Two years later, in 1718 under the terms of the Treaty of Passarowitz, Oltenia was split from Wallachia and annexed by the Habsburg monarchy as the Banat of Craiova (de facto, it was under Austrian occupation by 1716); in 1737, it was returned to Wallachia under Prince Constantine Mavrocordatos (see Austro-Turkish War of 1716–1718 and Austro-Russian–Turkish War (1735–1739)). Under the occupation, Oltenia was the only part of the Danubian Principalities (with the later exception of Bukovina) to experience Enlightened absolutism and Austrian administration, although these were met by considerable and mounting opposition from conservative boyars.
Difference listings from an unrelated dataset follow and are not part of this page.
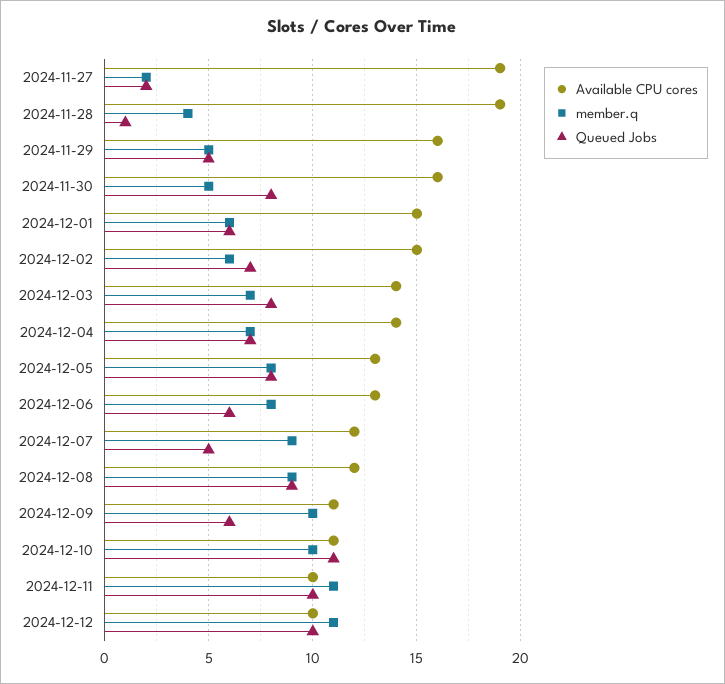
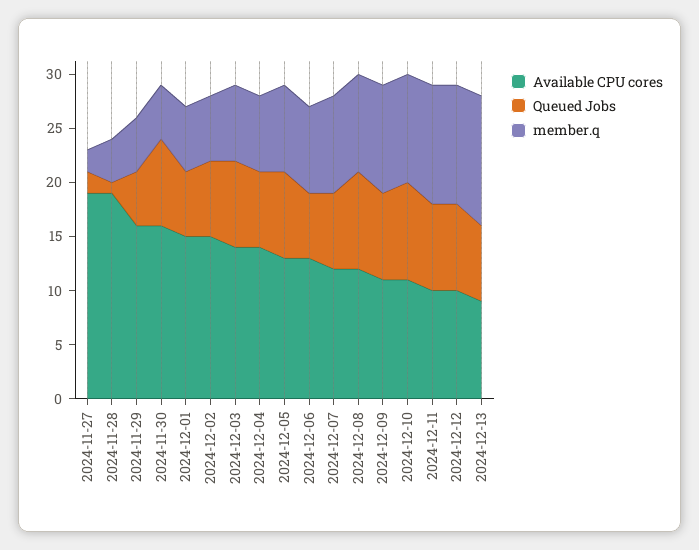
Queued Jobs, 2024-12-07: 5 -> 7
Queued Jobs, 2024-12-09: 6 -> 8
Queued Jobs, 2024-12-10: 11 -> 9
Queued Jobs, 2024-12-11: 10 -> 8
Queued Jobs, 2024-12-12: 10 -> 8
Available CPU cores, 2024-12-13: none -> 9
Queued Jobs, 2024-12-13: none -> 7
member.q, 2024-12-13: none -> 12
While welcomed at first as liberators, the Austrians quickly disenchanted the inhabitants by imposing rigid administrative, fiscal, judicial and political reforms which were meant to centralize and integrate the territory (antagonizing both ends of the social spectrum: withdrawing privileges from the nobility and enforcing taxes for peasants).

In 1761, the residence of Bans was moved to Bucharest, in a move towards centralism (a kaymakam represented the boyars in Craiova). It remained there until the death of the last Ban, Barbu Văcărescu, in 1832.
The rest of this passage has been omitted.